I have a theory that might be controversial: the way to know if someone is a real computer scientist — not just someone with a CS degree, but someone who has internalized what computing is actually about — is to check whether they have the spirit of rebellion.

I don’t mean rebellion in the shallow, edgy, “I’m going to break the rules for fun” sense. I mean something deeper. The entire history of computer science is a history of people who looked at the way things were and said: “This is not good enough. I can build something better.” And then they did, usually in defiance of the institutions and conventions around them.

Stallman rebelled against proprietary software. Torvalds rebelled against the idea that operating systems had to be expensive and closed. Berners-Lee rebelled against the information silos of academia. Aaron Swartz rebelled against the paywalling of human knowledge. Satoshi rebelled against centralized monetary systems.

The rebellion is not the point. The point is the vision of something better that the rebellion serves. But without the willingness to reject the default — to say “no, this isn’t right, and I’m going to build the alternative myself” — none of those things would have happened.
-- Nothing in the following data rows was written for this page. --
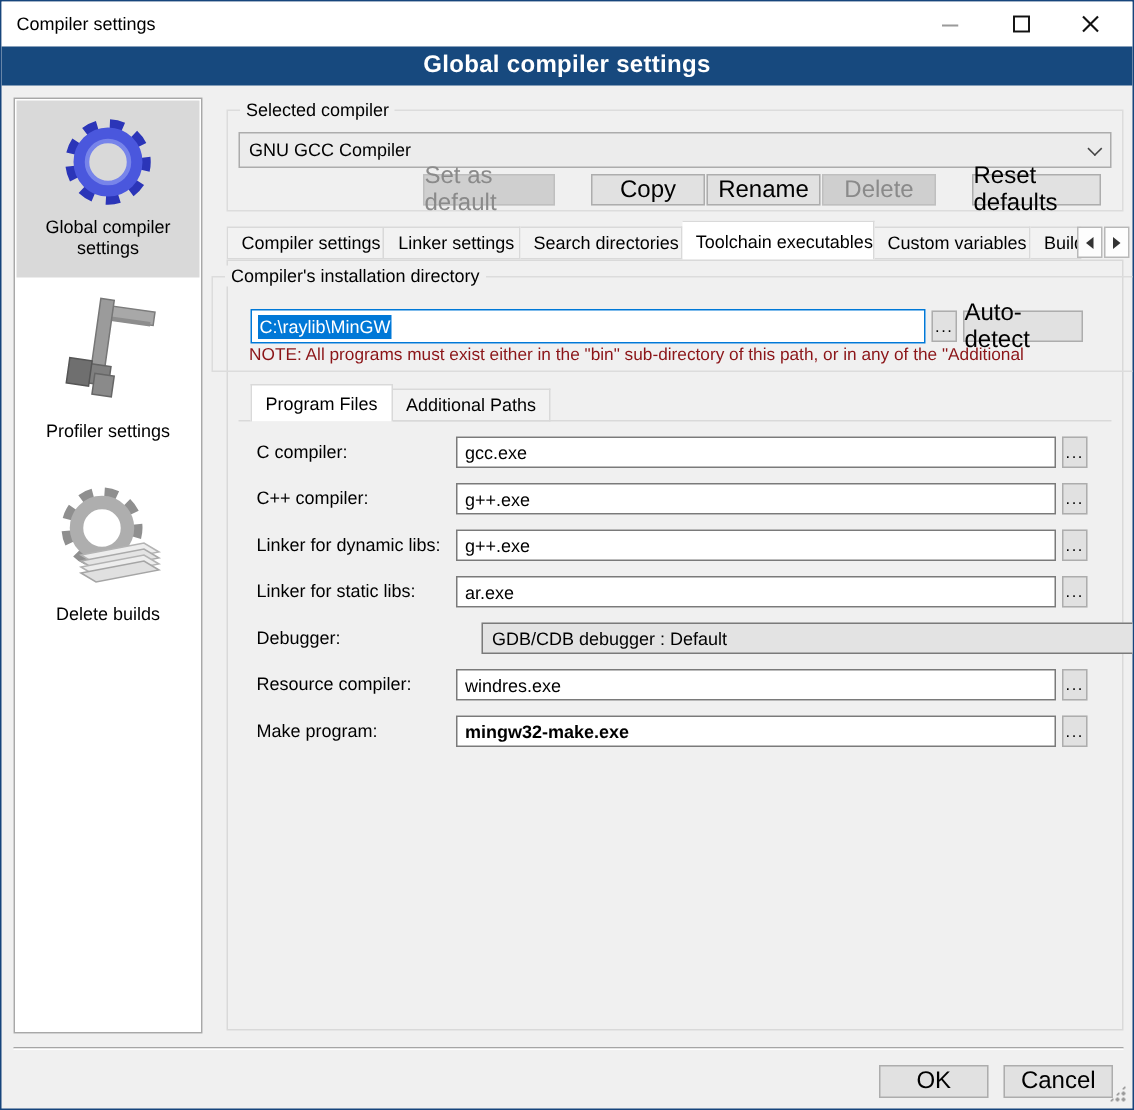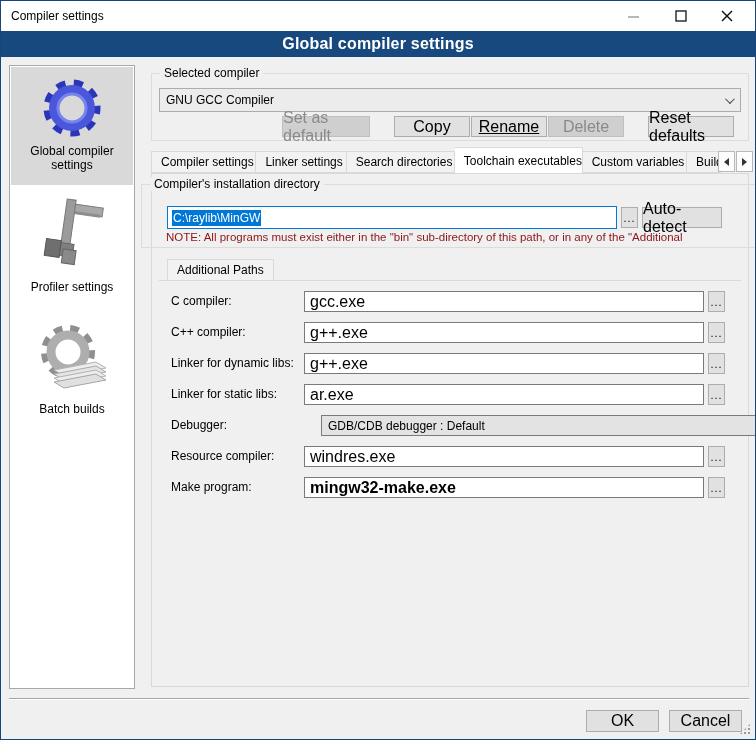--- a/index.html
+++ b/index.html
@@ -150,7 +150,7 @@
   </div>
   <div class="btn disabled" style="left:281px; top:115px; width:88px;">Set as default</div>
   <div class="btn" style="left:393px; top:115px; width:76px;">Copy</div>
-  <div class="btn" style="left:470px; top:115px; width:76px;text-decoration:underline;">Rename</div>
+  <div class="btn" style="left:470px; top:115px; width:76px;">Rename</div>
   <div class="btn disabled" style="left:547px; top:115px; width:76px;">Delete</div>
   <div class="btn" style="left:647px; top:115px; width:86px;">Reset defaults</div>
 

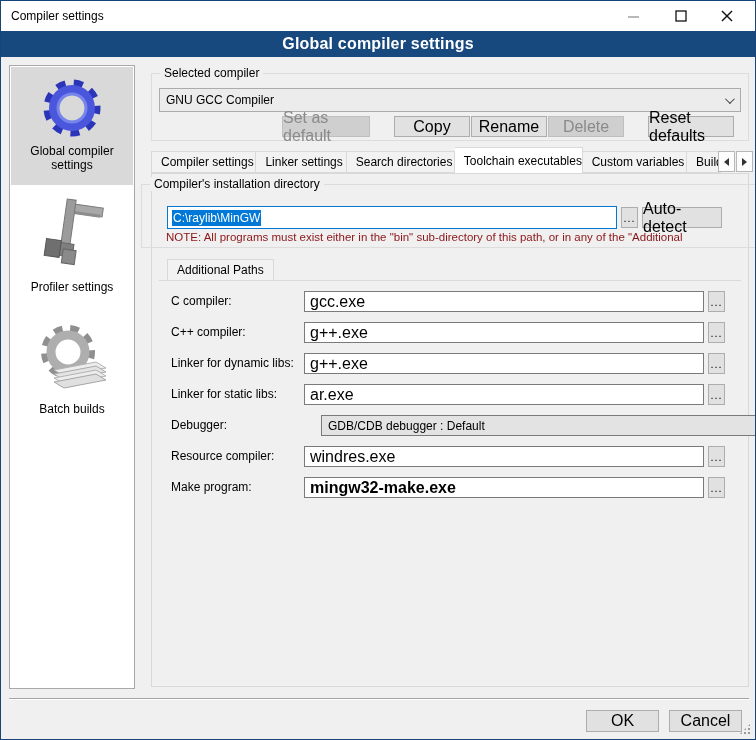--- a/index.html
+++ b/index.html
@@ -182,6 +182,7 @@
   <div class="note" style="left:165px; top:230px; width:576px;">NOTE: All programs must exist either in the "bin" sub-directory of this path, or in any of the "Additional</div>
 
   <div class="tabstrip" style="left:166px; top:255px; height:25px;">
+    <div class="tab active" style="height:25px;">Program Files</div>
     <div class="tab">Additional Paths</div>
   </div>
   <div style="position:absolute; left:158px; top:279px; width:582px; border-top:1px solid #d9d9d9;"></div>

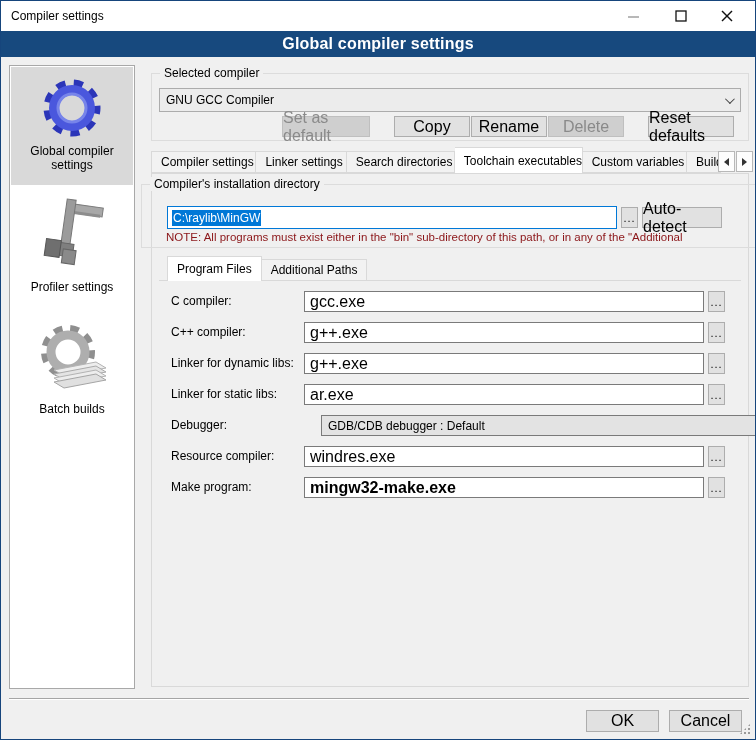--- a/index.html
+++ b/index.html
@@ -56,7 +56,7 @@
              background:#f0f0f0; border:1px solid #d9d9d9; }
   
   .txtbox { position:absolute; height:21px; background:#fff; border:1px solid #7a7a7a;
-            font-family:"Liberation Sans", sans-serif; font-size:16px; padding:0 5px; color:#000; }
+            font-family:"Liberation Sans", sans-serif; font-size:12px; padding:0 5px; color:#000; }
   .txtbox-focus { position:absolute; height:23px; background:#fff; border:1px solid #0078d7;
                   display:flex; align-items:center; padding:0 4px; }
   .selection { background:#0078d7; color:#fff; padding:1px 1px; font-size:12px; }

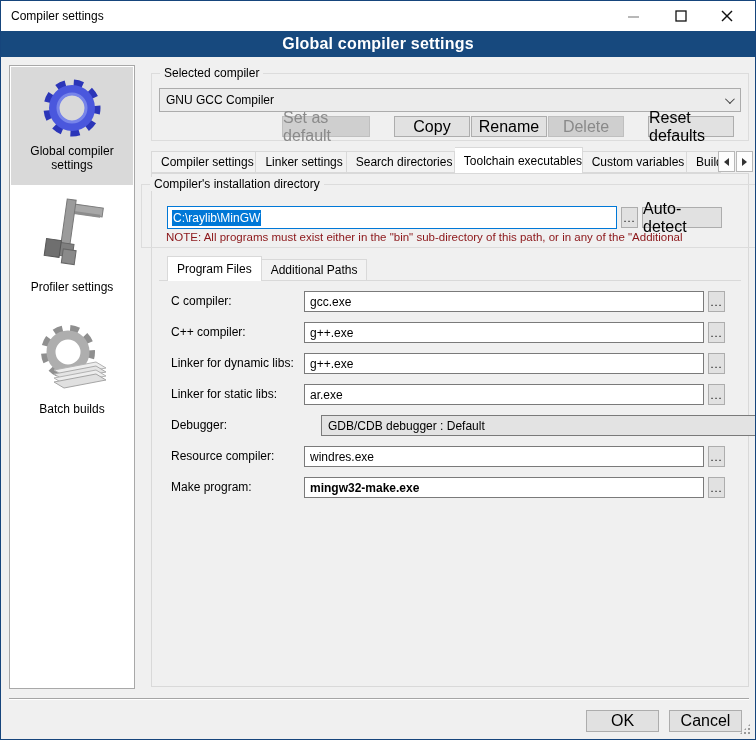--- a/index.html
+++ b/index.html
@@ -137,7 +137,7 @@
           <polygon points="20,64 62,56 72,62 30,70" fill="#e0e0e0" stroke="#a5a5a5" stroke-width="1"></polygon>
         </g>
       </svg>
-      <div class="side-label">Batch builds</div>
+      <div class="side-label">Delete builds</div>
     </div>
   </div>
When I look at my peers in computer science — talented, smart, technically accomplished — I sometimes notice a strange passivity. They optimize for the next job at a big company. They follow the trending framework. They build what the market tells them to build. There’s nothing wrong with that, exactly, but it’s missing the essential quality that makes computer science what it is: the insistence that the world doesn’t have to be this way.

Building, Not Mourning

I’ll be honest: I sometimes catch myself mourning the internet I never had. Romanticizing the 1990s, wishing I could have been in one of those Usenet discussions or Berkeley mailing lists.
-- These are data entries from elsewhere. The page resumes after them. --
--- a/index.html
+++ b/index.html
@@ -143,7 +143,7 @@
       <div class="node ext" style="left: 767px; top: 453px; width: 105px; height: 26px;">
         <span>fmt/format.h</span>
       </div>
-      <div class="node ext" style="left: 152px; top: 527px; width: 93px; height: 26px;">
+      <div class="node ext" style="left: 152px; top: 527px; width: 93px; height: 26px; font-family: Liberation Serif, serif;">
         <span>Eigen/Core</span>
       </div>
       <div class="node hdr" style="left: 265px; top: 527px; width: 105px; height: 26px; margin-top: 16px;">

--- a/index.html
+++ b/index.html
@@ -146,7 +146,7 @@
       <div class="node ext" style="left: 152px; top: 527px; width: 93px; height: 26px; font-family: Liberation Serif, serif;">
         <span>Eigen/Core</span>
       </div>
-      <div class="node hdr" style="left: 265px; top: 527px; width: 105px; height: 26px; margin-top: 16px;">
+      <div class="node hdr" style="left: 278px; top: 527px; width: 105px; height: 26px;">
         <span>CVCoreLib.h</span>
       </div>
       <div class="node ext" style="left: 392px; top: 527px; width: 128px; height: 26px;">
But nostalgia is a trap. The point is not to recreate the past. The point is to understand what made the past valuable and to carry that forward into whatever we build next.

What made the old internet valuable wasn’t the technology — it was Usenet and FTP and Gopher, all tools that are objectively worse than what we have now. What made it valuable was the culture: the belief that you could build your own space, that communities should serve their members rather than their advertisers, that the weird and the niche and the difficult deserved a place to exist.

That culture doesn’t require 1990s technology. It requires 1990s values applied with 2020s tools.

So here’s what I’m doing about it: I’m building things I actually care about, in public, with the door open for anyone who shares the same sensibility. Not for followers. Not for a personal brand. Because the thing itself matters.

If the internet spirit is going to be reborn, it won’t happen through manifestos or nostalgia posts. It’ll happen through the accumulated weight of thousands of individual choices — each person who decides to build their own website instead of posting on someone else’s platform, who contributes to open source instead of hoarding proprietary advantage, who creates something strange and beautiful and pointless and real.

The old internet was made by people like that. The next one will be too.


“No matter where you go, everyone’s connected.” — Serial Experiments Lain


This post is part of an ongoing series about technology, culture, and the places where they collide. I write here on my own site, because that’s the point.